The children of gay couples have been barred from church schools, supporters of same-sex marriage have been denied the sacraments, and openly gay Catholics like Coppola have been barred from church posts.

It seems weird that it was considered acceptable for Coppola to ‘live in sin’ with his gay partner but the sin somehow got worse when he got married, the exact opposite of the case with heterosexual couples. This is the kind of bizarre logic that bigotry results in.

But it was the anonymity of the letter that stood out. I can understand wanting to be anonymous if one fears retaliation from one’s superiors (as in the case of whistleblowers) or physical harm (if one is dealing with dangerous people). But what could this person be fearing, other than being called mean and petty? In one sense, this is a hopeful sign. If anti-gay Catholics feel unable to express their views openly within the Catholic Church, even though those views are perfectly congruent with official Catholic doctrine, then anti-gay sentiment is truly on the ropes.


  1. CaitieCat says

    Well, in many cases, because belonging to the club brings benefits unavailable otherwise. See the golf world, stock exchanges, legislatures, holders of suffrage, et c., et c..

  2. atheist says

    Good question, Marcus, but literally millions of people do! Basically, I guess it comes down to humans and their deep need for a sense of connection or belonging.

  3. Didaktylos says

    I suppose that as long as he and his partner were only living together, the church could take the line that they were only “housemates”.

  4. poxyhowzes says

    Oh Wow! a simple anonymous letter can result in the drumming out of the Roman Catholic Church any folks who do not adhere fully to dogma?? Oh Wow!

    Folks I’ll happily take on, through an anonymous letter, Bishop Murphy of Rockville Centre, and his chief assistant, but after that I’m going to need help! Massive help!

    There are too many priests who violated children and who therefore are apparently unworthy of membership in the RCC, too many Bishops who excused those priests and lied for them, too many Archbishops who got there by being the Bishops who excused and lied, too many Cardinals who believe that to save the church, one must violate its every principle.

    There’s also Joey Rat-zinger. An anonymous letter to Papa “fix my church” Francis shouldn’t be amiss, should it?


    So let’s get on with it, folks. Anonymous letters will get anyone you want expelled from the RCC, despite that Church’s claim that all sins but one can be forgiven by G-d.

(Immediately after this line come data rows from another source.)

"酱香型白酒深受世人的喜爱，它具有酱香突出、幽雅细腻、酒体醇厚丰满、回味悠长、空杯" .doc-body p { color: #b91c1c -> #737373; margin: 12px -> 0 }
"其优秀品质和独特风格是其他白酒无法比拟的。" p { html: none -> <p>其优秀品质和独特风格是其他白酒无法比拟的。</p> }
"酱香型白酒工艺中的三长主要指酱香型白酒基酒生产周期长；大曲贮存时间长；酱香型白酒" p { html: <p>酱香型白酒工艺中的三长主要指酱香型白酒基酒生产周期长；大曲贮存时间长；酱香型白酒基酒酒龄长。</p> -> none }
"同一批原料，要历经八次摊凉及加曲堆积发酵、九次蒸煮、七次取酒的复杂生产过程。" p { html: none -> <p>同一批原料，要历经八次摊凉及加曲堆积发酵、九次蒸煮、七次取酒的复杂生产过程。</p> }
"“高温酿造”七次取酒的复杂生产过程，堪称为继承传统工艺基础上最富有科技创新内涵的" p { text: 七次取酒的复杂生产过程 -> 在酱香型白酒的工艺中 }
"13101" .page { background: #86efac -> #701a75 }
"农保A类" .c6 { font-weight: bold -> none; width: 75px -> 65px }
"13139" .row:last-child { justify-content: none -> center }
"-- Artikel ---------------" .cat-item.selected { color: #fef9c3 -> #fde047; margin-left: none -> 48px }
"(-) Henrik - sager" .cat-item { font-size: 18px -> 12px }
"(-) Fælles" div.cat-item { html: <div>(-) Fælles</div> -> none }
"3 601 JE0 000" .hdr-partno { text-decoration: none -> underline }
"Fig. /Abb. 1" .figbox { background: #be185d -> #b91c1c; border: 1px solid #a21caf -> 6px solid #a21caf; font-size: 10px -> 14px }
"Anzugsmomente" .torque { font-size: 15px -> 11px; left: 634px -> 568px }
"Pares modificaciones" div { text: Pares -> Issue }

  5. thisisaturingtest says

    It seems weird that it was considered acceptable for Coppola to ‘live in sin’ with his gay partner but the sin somehow got worse when he got married, the exact opposite of the case with heterosexual couples.

    Maybe what’s happening here is that, in the case of the heterosexual couples, the marriage is a formalization of the relationship that results in an agreement between the Church and the state, so there is no conflict between authorities; with the marriage, the Church got what it approved of. But with gay marriage, the formalization of the relationship resulted in a direct conflict, because what the Church could ignore before, when it contradicted their teaching, is now thrust in their faces when it’s recognized by the same authority that endorsed their stand before. It’s not so much the “sin” itself, but the challenge to the Church’s authority.

  6. steve oberski says

    I suspect that Nicholas Coppola “joined” this club as a child and was not in a position to make an informed or voluntary choice in this matter.

    That combined with early childhood indoctrination and a lifetime where most of your social interactions take place within the cult would make it very difficult to leave.

    This is really one of the most despicable aspects of organized religion, first forcing a dependent relationship upon it’s members and then using this to enforce adherence to dogma by threat of expulsion.